Topic 20f: Immune System, Vaccines and COVID

• The innate (primary) immune system is the first line of defense against pathogens. It includes physical barriers (e.g., skin, mucous membranes), chemical barriers (e.g., stomach acid), and cellular defenses (e.g., macrophages, neutrophils).
• Antibodies are proteins produced by B cells (plasma cells) that bind to specific antigens (molecules on pathogens). This interaction helps to neutralize the pathogen and mark it for destruction by other immune cells.
• Vaccines contain weakened or inactive pathogens, or parts of pathogens (e.g., antigens or mRNA), that stimulate an immune response without causing disease.
• The body reacts to vaccines by producing antibodies and memory cells that provide long-lasting protection against the targeted disease.
• COVID-19 primarily targets the respiratory system, leading to symptoms such as cough, fever, and shortness of breath. The virus can also affect other organs, such as the heart, brain, and kidneys.
• mRNA vaccines contain messenger RNA that codes for a viral protein (e.g., the spike protein of SARS-CoV-2). The mRNA is delivered into cells, where it is translated into the viral protein, triggering an immune response.
• The rapid antibody test for COVID works by using labeled primary antibodies to bind to viral antigens, unlabeled primary antibodies, and secondary antibodies labeled with enzymes for detection.

Achieve Mitosis Lab

• Recognize phases of the cell cycle (interphase, prophase, metaphase, anaphase, telophase/cytokinesis) from images based on chromosome appearance and location.
• Determine whether an image of a cell represents an animal or a plant source based on the presence or absence of a cell wall and the mechanism of cytokinesis.
• Determine which phase of mitosis is typically the shortest (metaphase) and which is the longest (prophase) in onion cells.

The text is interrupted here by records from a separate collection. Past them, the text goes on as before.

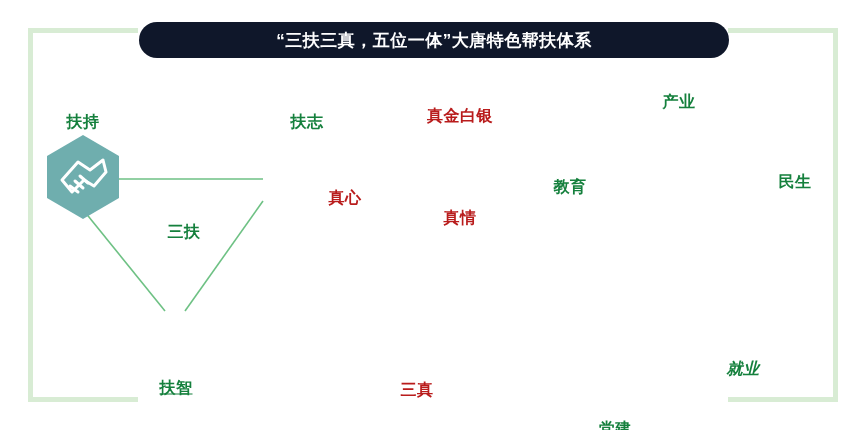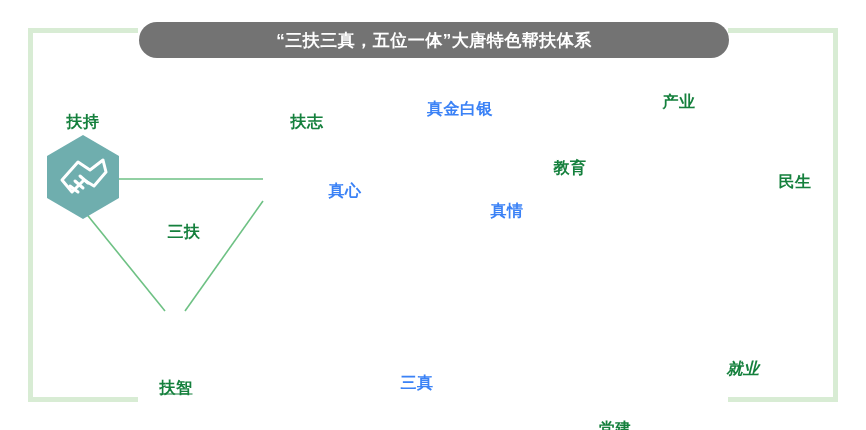--- a/index.html
+++ b/index.html
@@ -12,34 +12,34 @@
   .frame-line{position:absolute;background:#d8ecd4;}
   .fl-left{left:28px;top:28px;width:5px;height:374px;}
   .fl-right{left:833px;top:28px;width:5px;height:374px;}
   .fl-tl{left:28px;top:28px;width:110px;height:5px;}
   .fl-tr{left:728px;top:28px;width:110px;height:5px;}
   .fl-bl{left:28px;top:397px;width:110px;height:5px;}
   .fl-br{left:728px;top:397px;width:110px;height:5px;}
 
   .title-pill{
     position:absolute;left:139px;top:22px;width:590px;height:36px;
-    background:#737373;border-radius:18px;
+    background:#0f172a;border-radius:18px;
     display:flex;align-items:center;justify-content:center;
     color:#ffffff;font-size:17px;font-weight:bold;letter-spacing:.5px;
     white-space:nowrap;
   }
 
   svg.art{position:absolute;left:0;top:0;width:866px;height:430px;}
 
   .lbl{
     position:absolute;color:#15803d;font-size:16px;font-weight:bold;
     white-space:nowrap;transform:translate(-50%,-50%);letter-spacing:.5px;
   }
   .lbl.teal-core{color:#ffffff;font-size:16px;line-height:17px;text-align:center;}
-  .lbl.mid{color:#3b82f6;}
+  .lbl.mid{color:#b91c1c;margin-top:7px;}
 </style>
 </head>
 <body>
 
 <div id="stage">
 
   <div class="frame-line fl-left"></div>
   <div class="frame-line fl-right"></div>
   <div class="frame-line fl-tl"></div>
   <div class="frame-line fl-tr"></div>
@@ -237,25 +237,25 @@
   
 
   
   <div class="lbl" style="left:83px;top:122px;">扶持</div>
   <div class="lbl" style="left:264px;top:122px;margin-left:43px;">扶志</div>
   <div class="lbl" style="left:176px;top:388px;text-decoration:underline;">扶智</div>
   <div class="lbl" style="left:176px;top:232px;margin-left:8px;">三扶</div>
 
   <div class="lbl mid" style="left:345px;top:191px;">真心</div>
   <div class="lbl mid" style="left:460px;top:109px;">真金白银</div>
-  <div class="lbl mid" style="left:507px;top:211px;">真情</div>
+  <div class="lbl mid" style="left:460px;top:211px;">真情</div>
   <div class="lbl mid" style="left:417px;top:383px;">三真</div>
 
   <div class="lbl" style="left:679px;top:102px;">产业</div>
   <div class="lbl" style="left:795px;top:182px;">民生</div>
   <div class="lbl" style="left:743px;top:369px;font-style:italic;">就业</div>
   <div class="lbl" style="left:615px;top:385px;margin-top:44px;">党建</div>
-  <div class="lbl" style="left:570px;top:168px;">教育</div>
+  <div class="lbl" style="left:570px;top:187px;">教育</div>
 
   <div class="lbl teal-core" style="left:679px;top:239px;">五位</div>
   <div class="lbl teal-core" style="left:679px;top:259px;">一体</div>
 
 </div>
 
 </body></html>

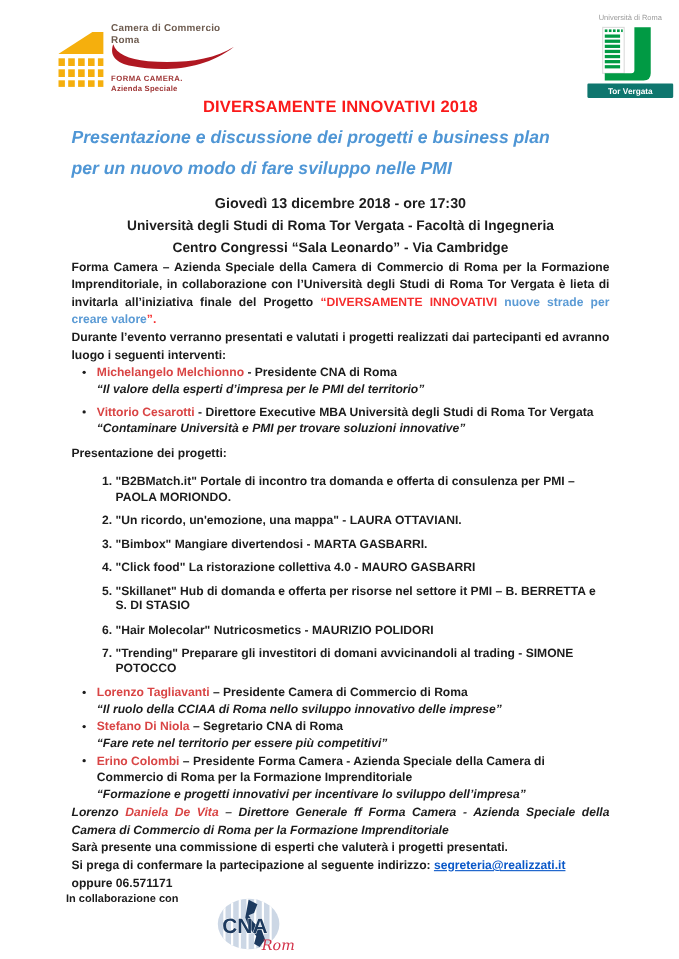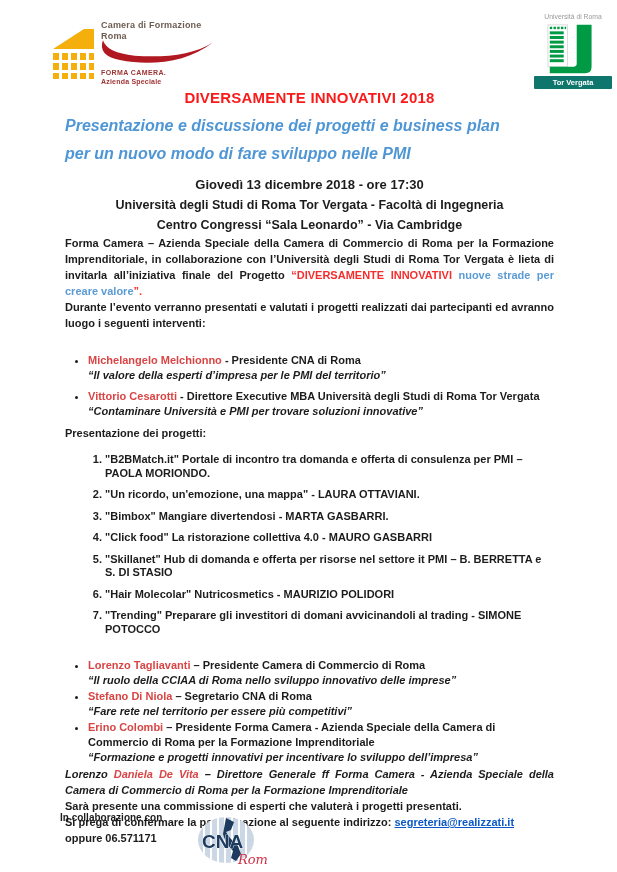--- a/index.html
+++ b/index.html
@@ -29,21 +29,21 @@
   .subtitle{margin-top:5px;text-align:left;color:#4f96d5;font-size:16px;font-weight:bold;font-style:italic;line-height:28px;}
   .event{margin-top:7px;text-align:center;font-weight:bold;line-height:20px;}
   .event .l1{font-size:13px;}
   .event .l2,.event .l3{font-size:12.5px;}
   p.body{margin:0;font-size:11px;font-weight:bold;line-height:16px;}
   .just{text-align:justify;}
   .intro{margin-top:11px;}
   .during{margin-top:14px;}
   .red-inline{color:#f52d2d;}
   .blue-inline{color:#5b9bd5;}
-  ul.speakers{margin:22px 0 0;padding-left:23px;list-style:disc;}
+  ul.speakers{margin:1px 0 0;padding-left:23px;list-style:disc;}
   ul.speakers li{margin-bottom:6px;font-size:11px;font-weight:bold;line-height:15px;}
   ul.speakers.tight li{margin-bottom:1px;}
   .spk-name{color:#d94545;}
   .spk-quote{font-style:italic;font-weight:bold;}
   .proj-heading{margin-top:16px;}
   ol.projects{margin:12px 0 0;padding-left:40px;}
   ol.projects li{margin-bottom:8px;font-size:11px;font-weight:bold;line-height:13.5px;}
   .moderator{margin-top:10px;font-style:italic;}
   .mod-name{color:#d94545;}
   .committee{margin-top:14px;}
@@ -73,21 +73,21 @@
           <rect x="27" y="37" width="6" height="7"></rect>
         <rect x="36" y="37" width="5" height="7"></rect>
         <rect x="0" y="47" width="6" height="6"></rect>
           <rect x="9" y="47" width="6" height="6"></rect>
         <rect x="18" y="47" width="6" height="6"></rect>
           <rect x="27" y="47" width="6" height="6"></rect>
         <rect x="36" y="47" width="5" height="6"></rect>
       </g>
     </svg>
     <div class="fc-col">
-      <div class="fc-name">Camera di Formazione</div>
+      <div class="fc-name">Camera di Commercio</div>
       <div class="fc-name">Roma</div>
       <svg class="fc-swoosh" width="118" height="28" viewBox="0 0 160 38">
         <path d="M8,3 C3,17 11,26 31,30 C71,38 122,34 157,6 C131,23 91,27 51,24 C26,21 12,15 8,3 Z" fill="#b01822"></path>
       </svg>
       <div class="fc-sub1">FORMA CAMERA.</div>
       <div class="fc-sub2">Azienda Speciale</div>
     </div>
   </div>
 
   <div class="logo-right">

Achieve Genetics of Corn Lab

• Mendel's Law of Segregation tells us that alleles for each trait separate during gamete formation, so each gamete carries only one allele for each trait.
• Mendel's Law of Independent Assortment tells us that alleles for different traits are inherited independently of one another.
• The purpose of the Chi-Square Goodness of Fit Test is to determine whether the observed results of a genetic cross are consistent with the expected results based on Mendelian inheritance.
• A p value of less than 0.05 indicates that the observed results are significantly different from the expected results, suggesting that the null hypothesis (that the observed results fit the expected results) should be rejected. A p value greater than 0.05 indicates that the observed results are not significantly different from the expected results, suggesting that the null hypothesis should not be rejected.
• Calculate the probability that a particular genotype or phenotype results from a genetic cross using Punnett Squares (monohybrid and dihybrid).